You look at her and you think politically as well. You think about the way she votes and the politicians she supports, and contrast it with the way you vote and the politicians you despise.
You’re as wrong as she is. She is wrong in thinking this is about politics. Her confusion comes from the fact that the crime we are talking about has been perpetrated by politicians. But it’s still a crime. It’s not a political act. The liberal tolerance of the political insanities of others is not useful here. What matters here is the rights of victims and the duty of the rest of us in society to protect those rights and speak for them and denounce their violation whenever they occur, whether the victim realises they are being violated or not.
The fact is she’s as much a victim of corruption as you are. You realise everybody is. Everybody either pays taxes or requires public health care or a combination of both those things.
The notion that the government is the victim of this fraud is purely symbolic, one of those arcane legal fictions designed to make sense of things when things hardly make sense. The Republic of Malta charging the former head of the government for defrauding the government is elegant and symbolically powerful. But it’s also an incestuous mess of conflicting motivations.
Consider the permanent secretaries charged with complicity in these crimes and how they complained that the attorney general who charged them served as their legal advisor when she was state advocate just a few years ago.
Consider, more seriously, how Robert Abela, head of the government who is supposed to be the victim of this crime, has defended, only very slightly more eloquently than the woman in this video, Joseph Muscat its alleged perpetrator.

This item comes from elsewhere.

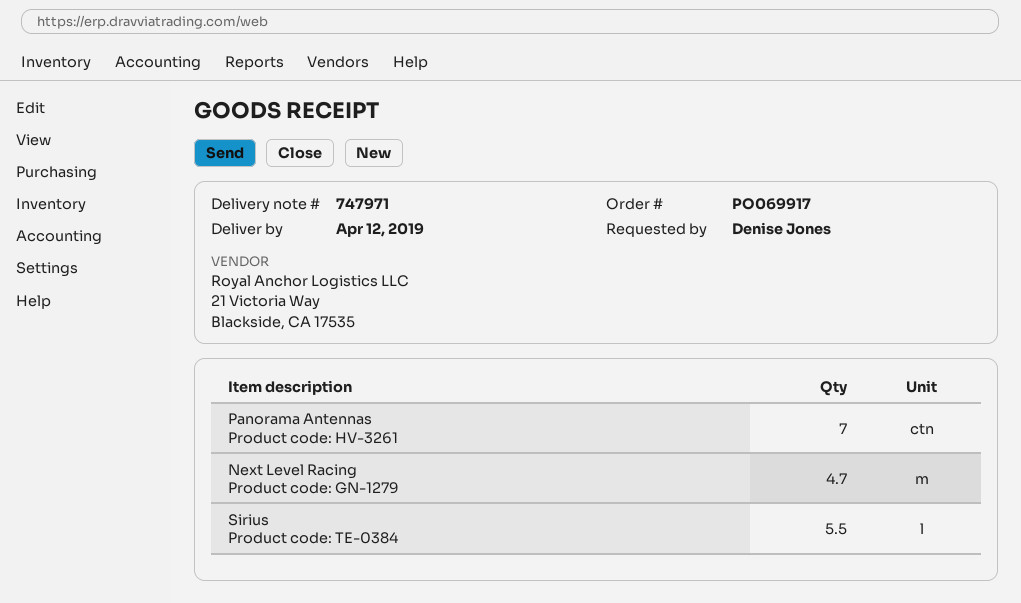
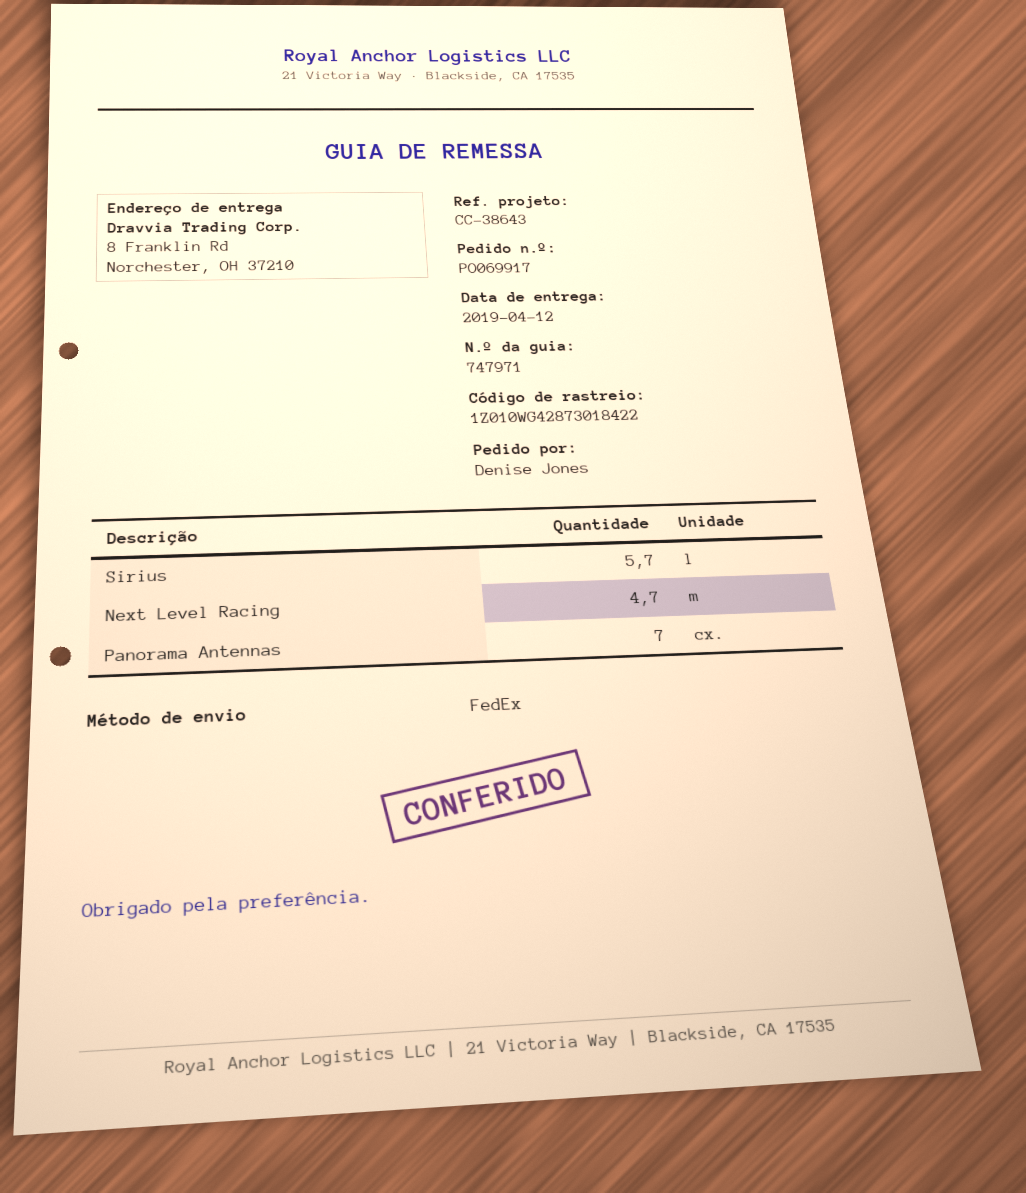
Sirius: 5.5 -> 5.7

Talk of a hostage in utter awe of their kidnapper.
Who is going to speak for the victims of corruption? Robert Abela? What instructions would he give the State Advocate if he were to intervene in this case? We can surmise from the mere fact that the State Advocate has not intervened in this case. No one will be speaking on behalf of the victims inside the courtroom in the case against Joseph Muscat and his gang.
The courts rejected applications by Repubblika to fulfil that role. The law would not have forbidden it as such but neither does it explicitly permit it. We have not exhausted all possible avenues to insist on this point but it really should not be that hard.
There are examples in our law when this sort of thing is explicit. A European Directive obliges states to enable NGOs to join criminal cases brought against defendants charged with harming the environment. There is no way the environment can speak for itself as a victim, so the law must recognise that NGOs – people whose only interest is the public interest – can intervene in these prosecutions and speak on behalf of the victim.
Malta, predictably, dragged its feet with implementing this measure and we’re being challenged by the European Commission to comply.
We need to extend this logic to the prosecution of corruption. Someone needs to speak in the interest of that vile, stupid, screaming woman. She has rights. And we want to be her advocates so that even the politicians she’s happy to allow to live in her mind must compensate her for stealing from her, her right to health care.